TASK DESCRIPTION:
Everything in the listing below should be repeated verbatim, apart from the pictures.
====== RECORD SET ======
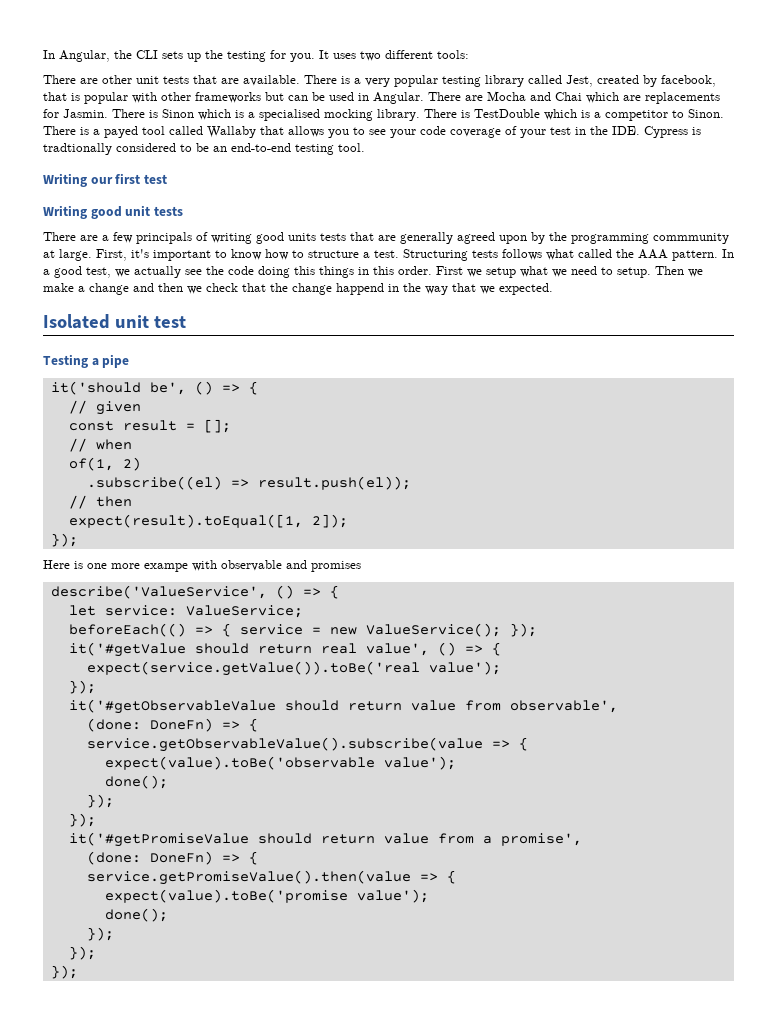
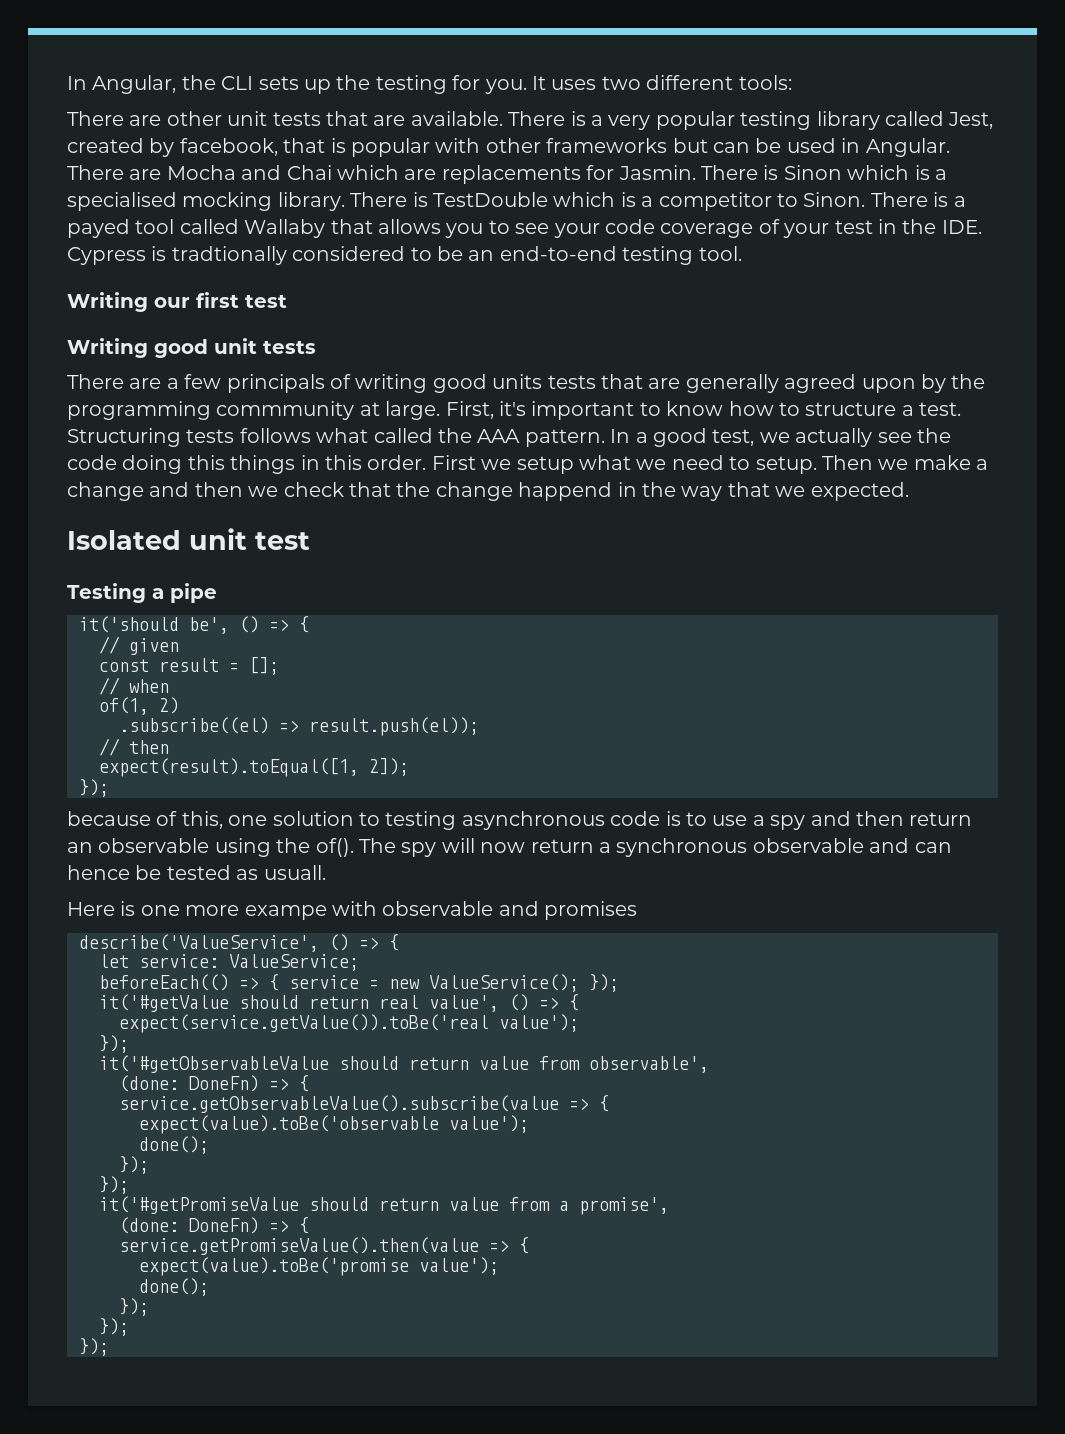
(78, 540) none -> [67,811,973,830] [67,838,952,857] [67,865,326,880] // because of this, one solution to testing asynchronous code is to use a spy and then return an observable using the of(). The spy will now return a synchronous observable and can hence be tested as usuall.

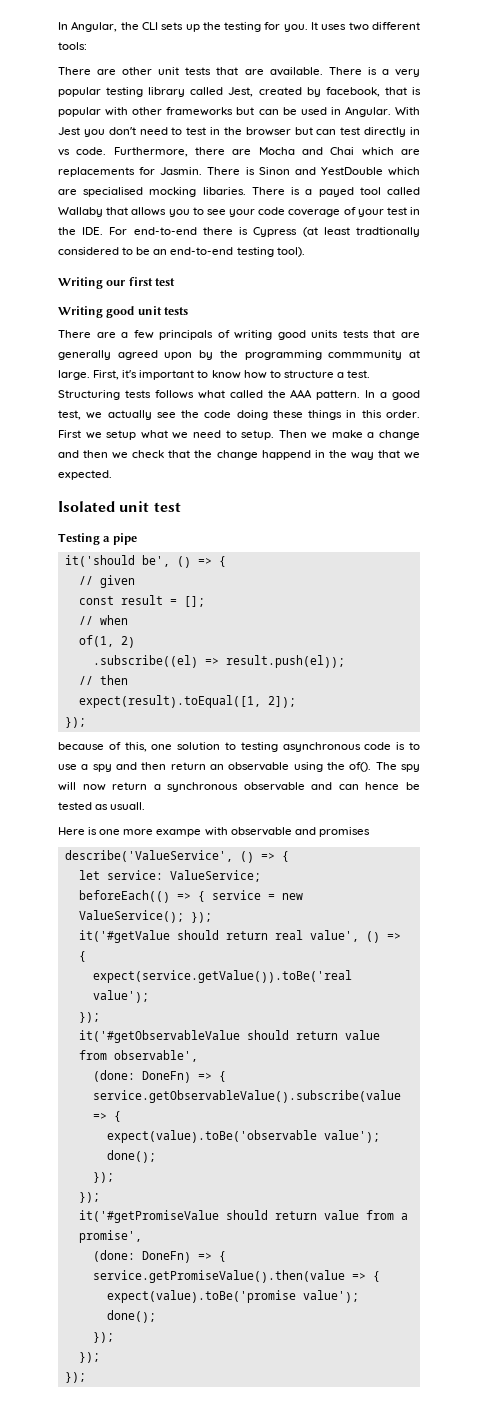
[67,165,124,180] There -> [395,107,420,115] [58,127,421,137] [58,147,225,157] With Jest you don't need to test in the browser but can test directly in vs code. Furthermore, there
[847,165,947,180] [67,192,866,211] which is a specialised mocking library. There is TestDouble which is a competitor to Sinon. -> [294,167,420,176] [58,187,246,197] and YestDouble which are specialised mocking libaries.
[67,246,167,265] Cypress is -> [109,227,350,237] For end-to-end there is Cypress (at least
[698,246,742,261] tool. -> [276,247,305,257] tool).
[187,455,225,470] this -> [272,410,303,418] these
======
RESULT OF THE EXERCISE:
(78, 540) none -> [67,811,973,830] [67,838,952,857] [67,865,326,880] // because of this, one solution to testing asynchronous code is to use a spy and then return an observable using the of(). The spy will now return a synchronous observable and can hence be tested as usuall.

[67,165,124,180] There -> [395,107,420,115] [58,127,421,137] [58,147,225,157] With Jest you don't need to test in the browser but can test directly in vs code. Furthermore, there
[847,165,947,180] [67,192,866,211] which is a specialised mocking library. There is TestDouble which is a competitor to Sinon. -> [294,167,420,176] [58,187,246,197] and YestDouble which are specialised mocking libaries.
[67,246,167,265] Cypress is -> [109,227,350,237] For end-to-end there is Cypress (at least
[698,246,742,261] tool. -> [276,247,305,257] tool).
[187,455,225,470] this -> [272,410,303,418] these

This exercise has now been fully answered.